Multi-objective optimization methods represent different trade-offs between the desired metrics. This can involve finding a global minimum of an objective function subject to a set of constraints on different metrics being simultaneously satisfied.

Amazon SageMaker Automatic Model Tuning (AMT) finds the best version of a model by running many SageMaker training jobs on your dataset using the algorithm and ranges of hyperparameters. It then chooses the hyperparameter values that result in a model that performs the best, as measured by a metric (e.g., accuracy, auc, recall) that you define. With Amazon SageMaker automatic model tuning, you can find the best version of your model by running training jobs on your dataset with several search strategies, such as Bayesian, Random search, Grid search, and Hyperband.

Amazon SageMaker Clarify can detect potential bias during data preparation, after model training, and in your deployed model. Currently, it offers 21 different metrics to choose from. These metrics are also openly available with the smclarify python package and github repository here. You can learn more about measuring bias with metrics from Amazon SageMaker Clarify at Learn how Amazon SageMaker Clarify helps detect bias.

In this blog we show you how to automatically tune a ML model with Amazon SageMaker AMT for both accuracy and fairness objectives by creating a single combined metric. We demonstrate a financial services use case of credit risk prediction with an accuracy metric of Area Under the Curve (AUC) to measure performance and a bias metric of Difference in Positive Proportions in Predicted Labels (DPPL) from SageMaker Clarify to measure the imbalance in model predictions for different demographic groups. The code for this example is available on GitHub.

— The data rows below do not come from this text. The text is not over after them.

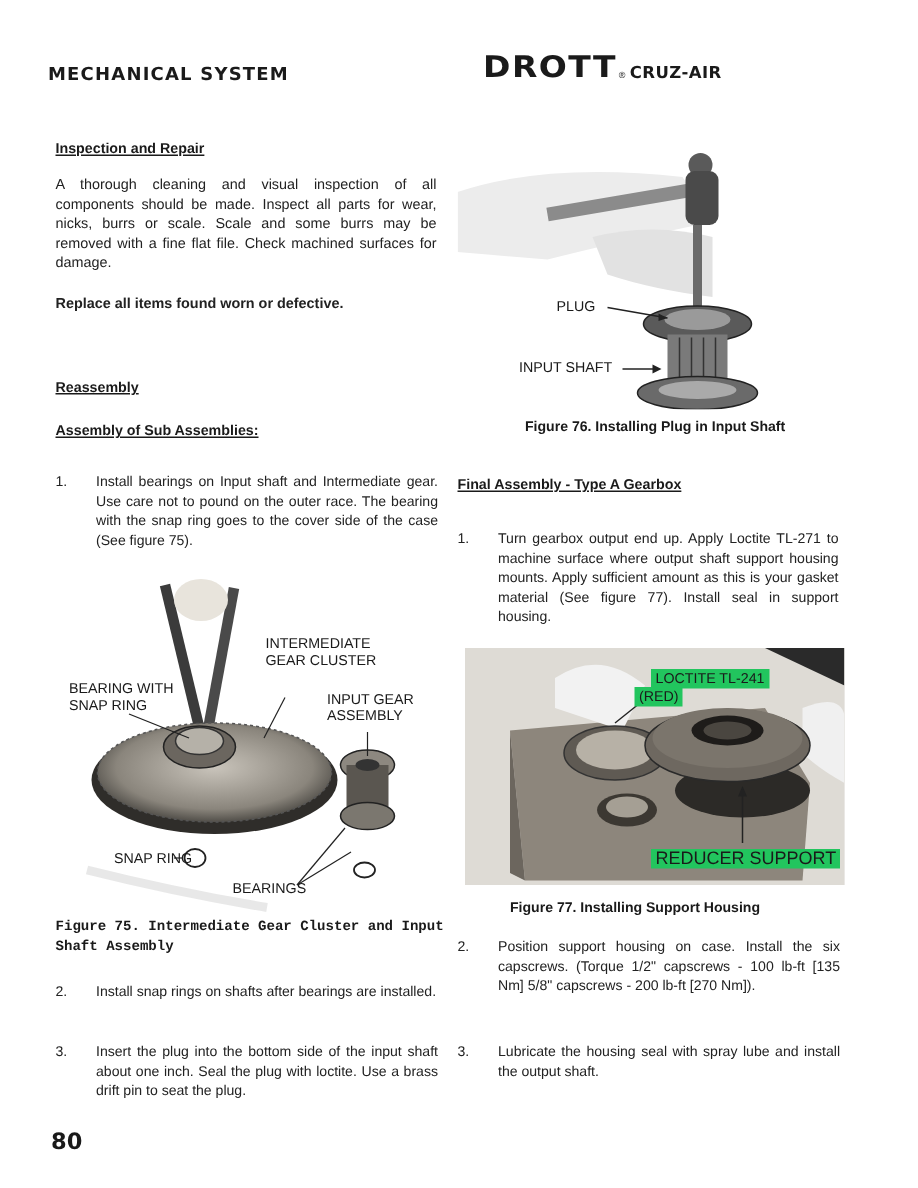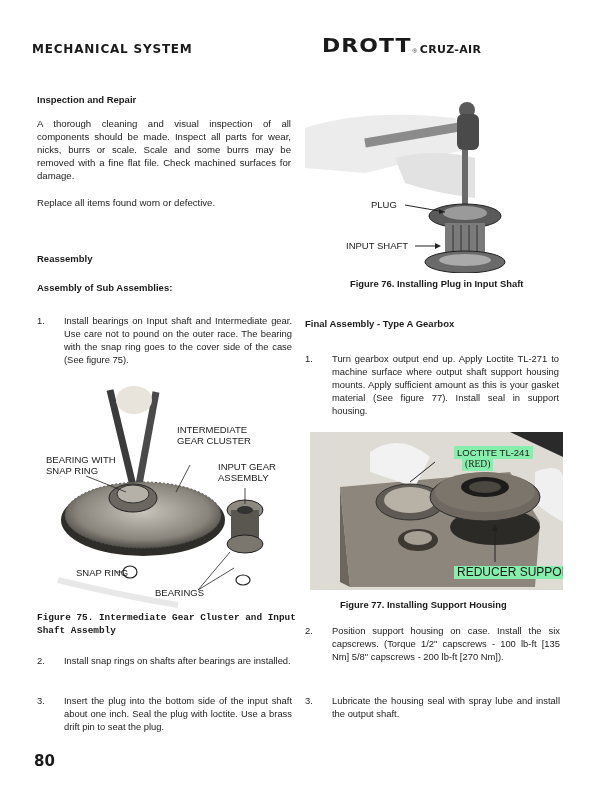"Inspection and Repair" .h-bold { text-decoration: none -> underline }
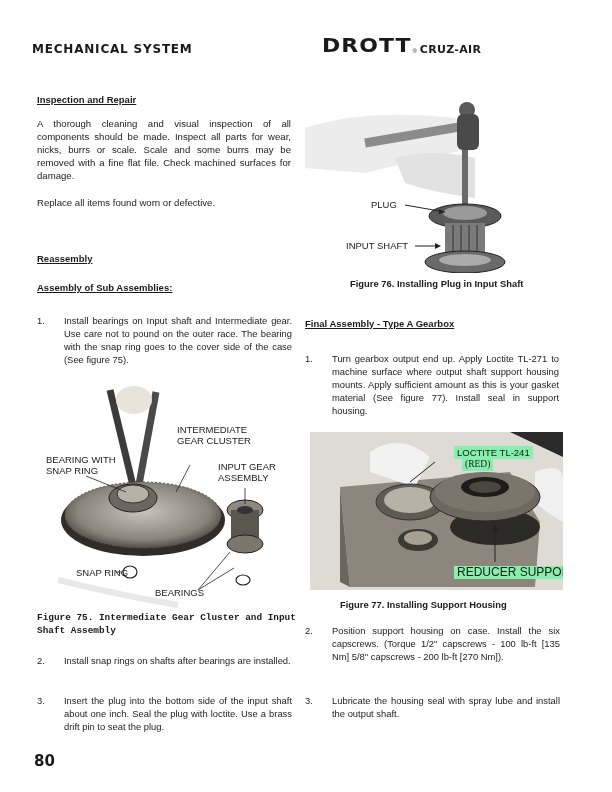"Replace all items found worn" div.abs { font-weight: none -> bold }
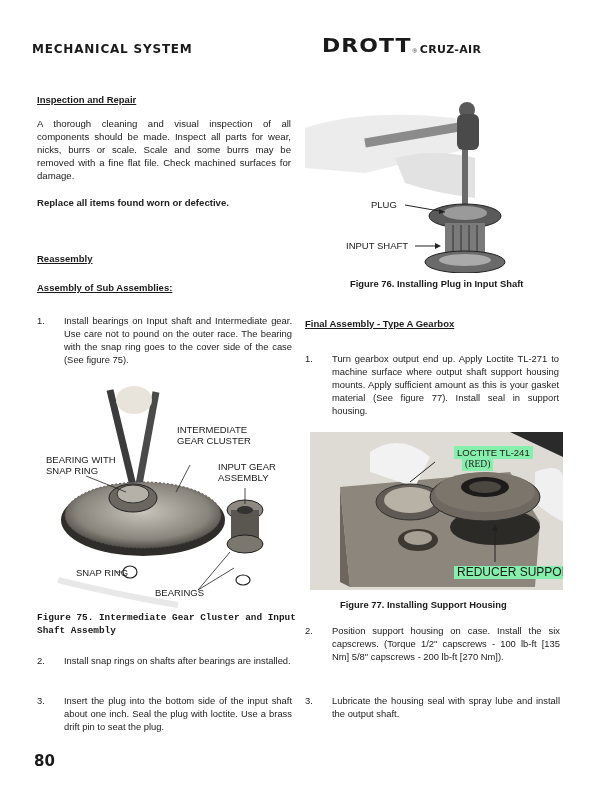"LOCTITE TL-241" .lbl-box { background: #86efac -> #22c55e; margin-left: 20px -> none }
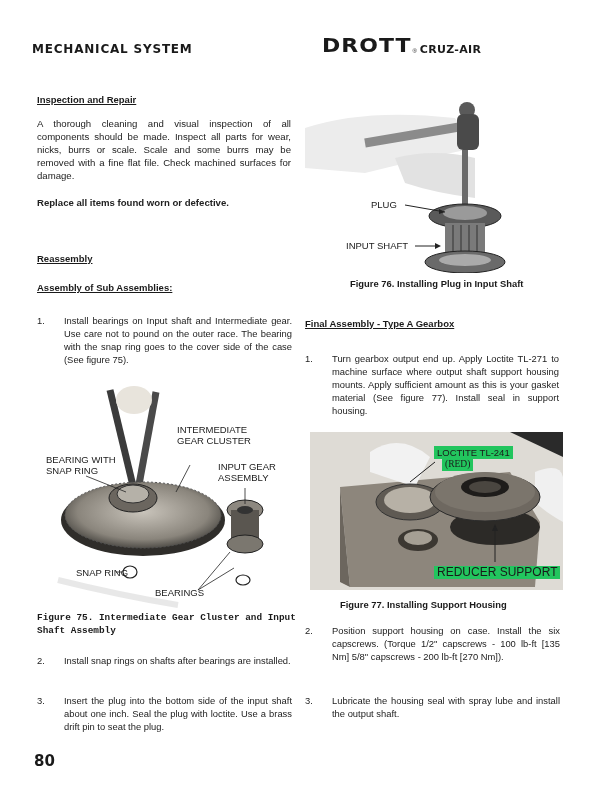"(RED)" div.abs { font-family: Liberation Serif, serif -> none; left: 132px -> 113px }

Fairness in Credit Risk prediction

The credit lending industry relies heavily on credit scores for processing loan applications. Generally, credit scores reflect an applicant’s history of borrowing and paying back money, and lenders refer to them when determining an individual’s creditworthiness. Payment firms and banks are interested to build systems that can help identify the risk associated with a particular application and provide competitive credit products. Machine learning (ML) models can be used to build such a system that processes historical applicant data and predicts the credit risk profile. Data can include financial and employment history of the applicant, their demographics, and the new credit/loan context. There is always some statistical uncertainty with any model that predicts whether a particular applicant will default in the future. The systems need to provide a tradeoff between rejecting applications that might default over time and accepting applications that are eventually creditworthy.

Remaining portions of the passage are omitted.